━━━━━ The input ━━━━━

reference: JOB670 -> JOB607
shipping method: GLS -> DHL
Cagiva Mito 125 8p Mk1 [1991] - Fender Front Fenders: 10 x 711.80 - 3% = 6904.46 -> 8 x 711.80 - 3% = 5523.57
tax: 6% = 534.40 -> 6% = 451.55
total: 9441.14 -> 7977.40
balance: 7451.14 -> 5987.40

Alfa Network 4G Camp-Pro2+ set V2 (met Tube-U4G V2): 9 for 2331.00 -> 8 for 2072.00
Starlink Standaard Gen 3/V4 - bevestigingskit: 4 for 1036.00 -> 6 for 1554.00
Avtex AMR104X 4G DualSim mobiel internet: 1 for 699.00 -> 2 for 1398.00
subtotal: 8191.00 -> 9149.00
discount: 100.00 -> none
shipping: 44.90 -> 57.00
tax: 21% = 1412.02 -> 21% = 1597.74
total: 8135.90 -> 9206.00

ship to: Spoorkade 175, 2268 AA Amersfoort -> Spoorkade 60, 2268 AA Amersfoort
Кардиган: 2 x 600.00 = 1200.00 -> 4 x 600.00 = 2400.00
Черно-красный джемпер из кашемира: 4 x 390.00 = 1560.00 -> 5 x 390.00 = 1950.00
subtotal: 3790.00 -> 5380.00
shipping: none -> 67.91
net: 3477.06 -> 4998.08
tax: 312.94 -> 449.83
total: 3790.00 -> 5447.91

━━━━━

## Task statement
Retype exactly, please, only the lines of the entries that run from the one containing "ship to: Spoorkade" to the last.

## Answer to the problem
ship to: Spoorkade 175, 2268 AA Amersfoort -> Spoorkade 60, 2268 AA Amersfoort
Кардиган: 2 x 600.00 = 1200.00 -> 4 x 600.00 = 2400.00
Черно-красный джемпер из кашемира: 4 x 390.00 = 1560.00 -> 5 x 390.00 = 1950.00
subtotal: 3790.00 -> 5380.00
shipping: none -> 67.91
net: 3477.06 -> 4998.08
tax: 312.94 -> 449.83
total: 3790.00 -> 5447.91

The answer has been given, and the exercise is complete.